2012-02-03 23:42:15

Cloudera Manager Hadoop Cluster Installation Evaluation

I decided to give Cloudera's Manager software a try, and was pleasantly surprised at how simple it becomes to deploy a substantial Hadoop cluster.

I began by creating an automated kickstart installer for RHEL 6.2 (booting off a custom isolinux image created for this purpose), with all of the required packages, so that from server power on to creating a 20+ node cluster takes less than 15 minutes. The limitation for the number of concurrent node installs is based on network and disk i/o bottlenecks on the deployment server. If you wanted to PXE boot the cluster in a production environment, you would want a bank of servers behind a load balancer, optimally.

Once the Manager is installed on the master node, you simply log into the administration webpage, and from there, add all of the hosts to deploy the cluster on. One nice discovery was that it takes advantage of regular expressions for host names or IP addresses, so you can literally create a cluster containing hundreds of nodes with a trivial amount of effort.

Once the software is deployed, you can select the roles for each of the servers. It's an incredibly painless deployment. That being said, it is not without its flaws.

One of the primary flaws is that all of the configuration and log files are in non-standard locations, and are split in non-standard ways. It's obvious from the way that the files are arranged that it simplifies programmatic deployment. It also makes it a bit harder for a human who is used to standard Hadoop deployments to figure out where everything is located.

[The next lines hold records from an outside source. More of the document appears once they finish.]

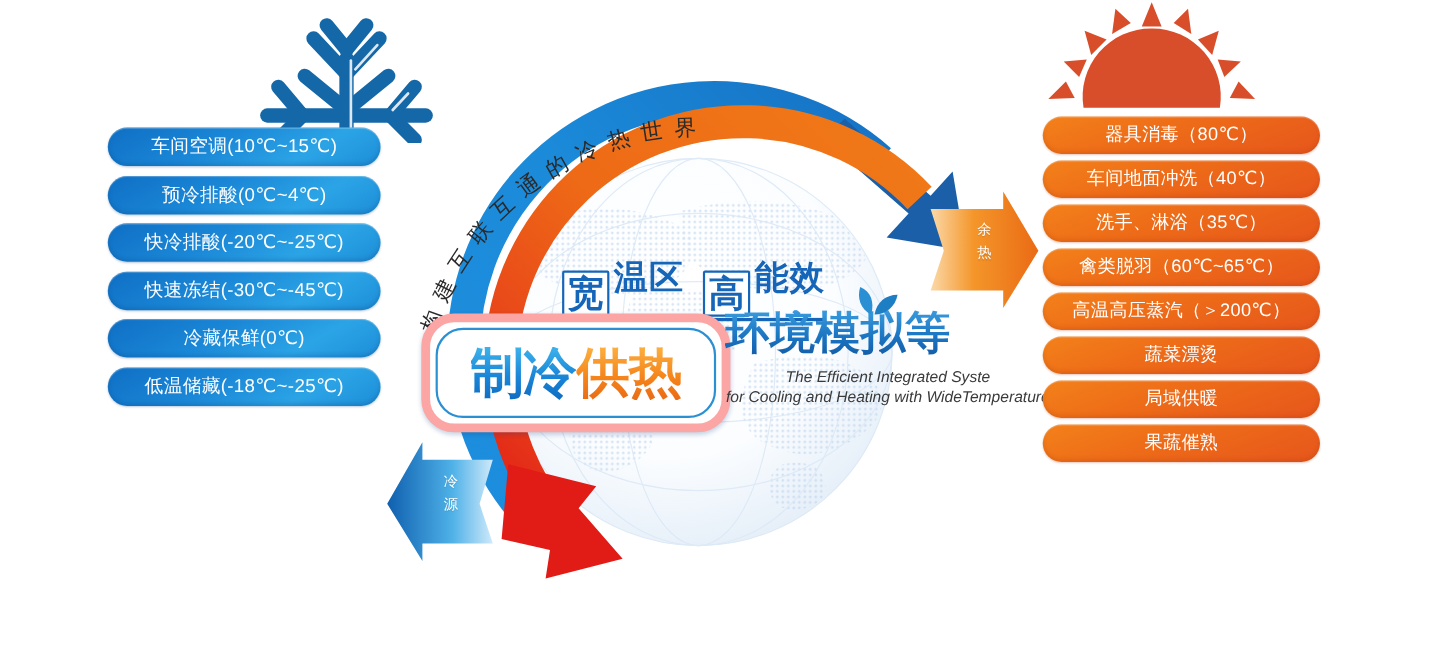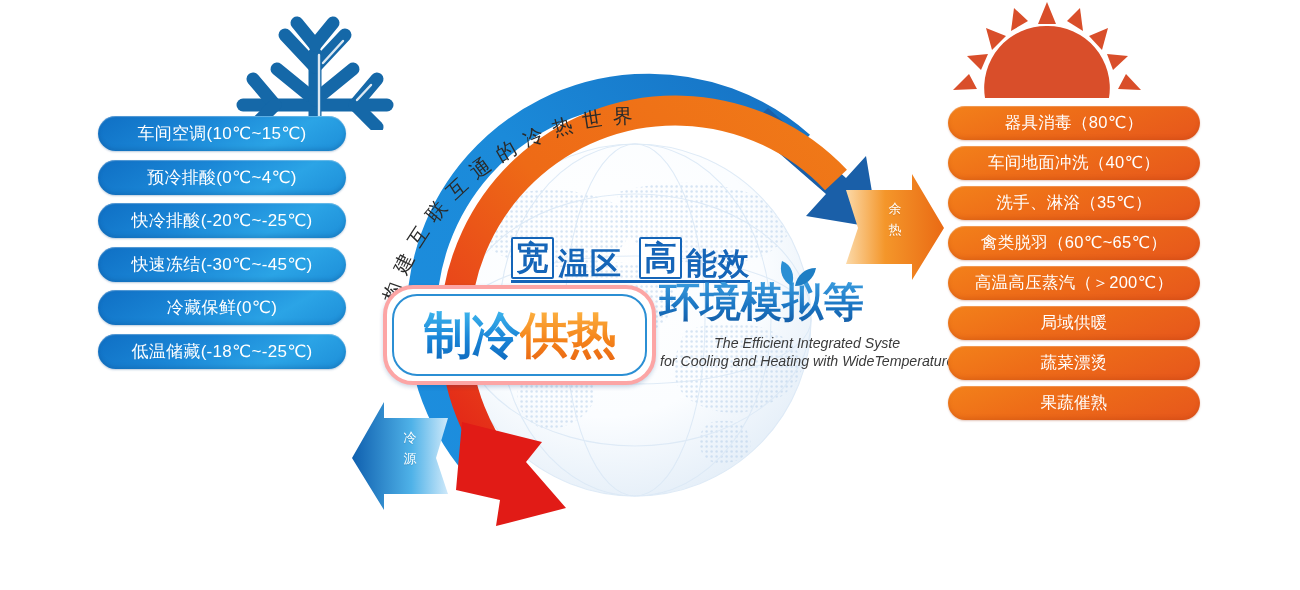--- a/index.html
+++ b/index.html
@@ -94,31 +94,31 @@
     font-weight:bold;
     line-height:1;
     padding:2px 3px 3px 3px;
     border-radius:2px;
   }
   .hl-plain{
     color:#1565b8;
     font-size:31px;
     font-weight:bold;
     line-height:1;
-    padding-bottom:0;
+    padding-bottom:20px;
     letter-spacing:1px;
   }
   .hl-gap{width:9px;}
 
   
   #badge{
     position:absolute;left:0px;top:48px;
     width:265px;height:92px;
     background:#ffffff;
-    border:4px solid #fca5a5;
+    border:8px solid #fca5a5;
     border-radius:30px;
     box-shadow:0 2px 4px rgba(20,70,130,.22);
   }
   #badge-inner{
     position:absolute;left:5px;top:5px;right:5px;bottom:5px;
     border:2px solid #2b8fd4;
     border-radius:25px;
   }
   #badge-text{
     position:absolute;left:0;top:0;width:100%;height:100%;
@@ -351,23 +351,23 @@
     <div class="pill pill-hot">
         <span>洗手、淋浴（35℃）</span>
       </div>
     <div class="pill pill-hot">
         <span>禽类脱羽（60℃~65℃）</span>
       </div>
     <div class="pill pill-hot">
         <span>高温高压蒸汽（＞200℃）</span>
       </div>
     <div class="pill pill-hot">
+        <span>蔬菜漂烫</span>
+      </div>
+    <div class="pill pill-hot">
         <span>局域供暖</span>
       </div>
     <div class="pill pill-hot">
-        <span>蔬菜漂烫</span>
-      </div>
-    <div class="pill pill-hot">
         <span>果蔬催熟</span>
       </div>
   </div>
 
 </div>
 
 </body></html>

And finally, I discovered a bug with one of the packaged software products, Oozie. One of the resource files, oozie-bundle-0.1.xsd contains an invalid regular expression on line 22. I haven't tracked down the behavior, but for some reason JDK 1.6.30 will parse that invalid regex, but JDK 1.7U2 will exit with errors. Naturally, I was running JDK 1.7U2, so it took me a little extra time to debug the problem.

Overall, I quite liked Cloudera's Manager. It's certainly one of the better cluster deployment products I've seen.